No, Big Shagbark Hickory is not toxic to cats.
This article has been meticulously prepared in collaboration with a team of experienced Doctors of Veterinary Medicine (DVMs), who have generously contributed their extensive knowledge to ensure that we provide the most accurate and up-to-date information regarding the potential risks associated with various plants and their effects on cats, focusing in this instance on Big Shagbark Hickory. In addition to consulting with veterinary experts, we have conducted thorough research, referencing high-authority websites such as the ASPCA and PetMD, to corroborate our findings on each plant we discuss.
According to the reliable sources mentioned above, including the American Society for the Prevention of Cruelty to Animals (ASPCA) Poison Control Center, Big Shagbark Hickory is deemed safe and is non-toxic not only for cats but also for horses and dogs. This gives pet owners peace of mind when their animals are in an environment where this plant is present.
Can Cats Eat Big Shagbark Hickory?
Cats can eat a portion of shagbark hickory without any consequences. Still, regularly eating any kind of plant may cause gastrointestinal issues in cats. This is because they are naturally carnivorous so their bodies lack the required enzymes to digest plant materials.
As a cat owner, you should still discourage your cat from eating plants especially outdoors.

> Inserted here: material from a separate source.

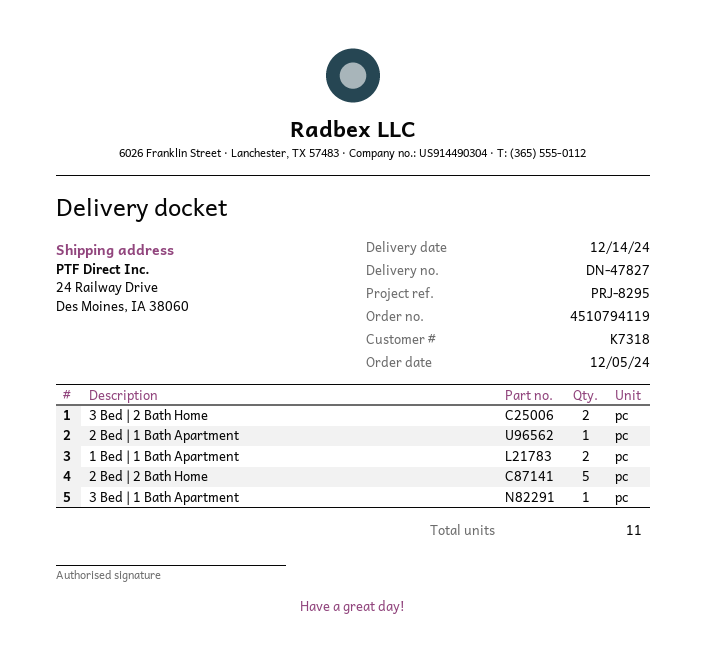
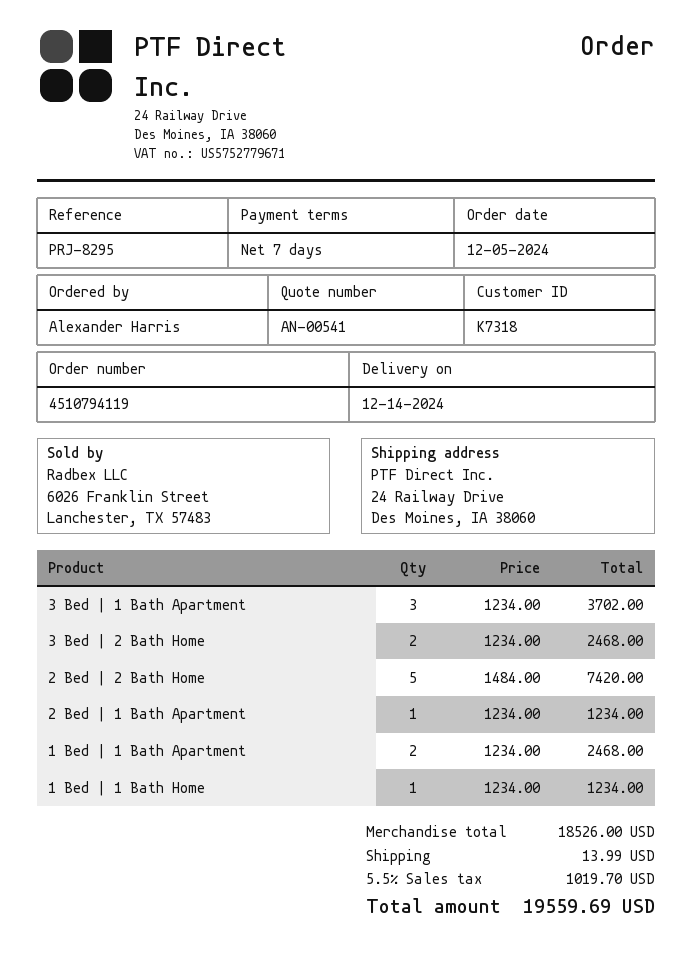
3 Bed | 1 Bath Apartment: 1 -> 3
1 Bed | 1 Bath Home: none -> 1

What is Big Shagbark Hickory?
Big Shagbark hickory or scientifically called Carya ovata is a common hickory tree in the eastern US and southeast Canada. It is a huge, deciduous tree from the Juglandaceae plant family that may live for more than 350 years and grows well over 100 feet tall. The leaves are 30 to 60 centimeters long, pinnate, and have five (sometimes three or seven) leaflets, with the terminal three leaflets being significantly bigger than the basal pair. Staminate blooms appear on long-stalked catkins near the tip of old wood or in the leaf axils of the previous season. The fruit is a 2.5 to 4-centimeter long drupe, an edible nut with a hard, bony shell, enclosed in a thick, green four-sectioned husk that becomes black and rips off when mature in the fall.
Keeping Cats Away From Big Shagbark Hickory
There is no need to be concerned if you have big shagbark hickory trees in your yard or near your home. But, as a general safety measure, it is vital to keep your cats well-fed and entertained indoors. This reduces the likelihood that they may walk out and consume plants out of hunger or boredom.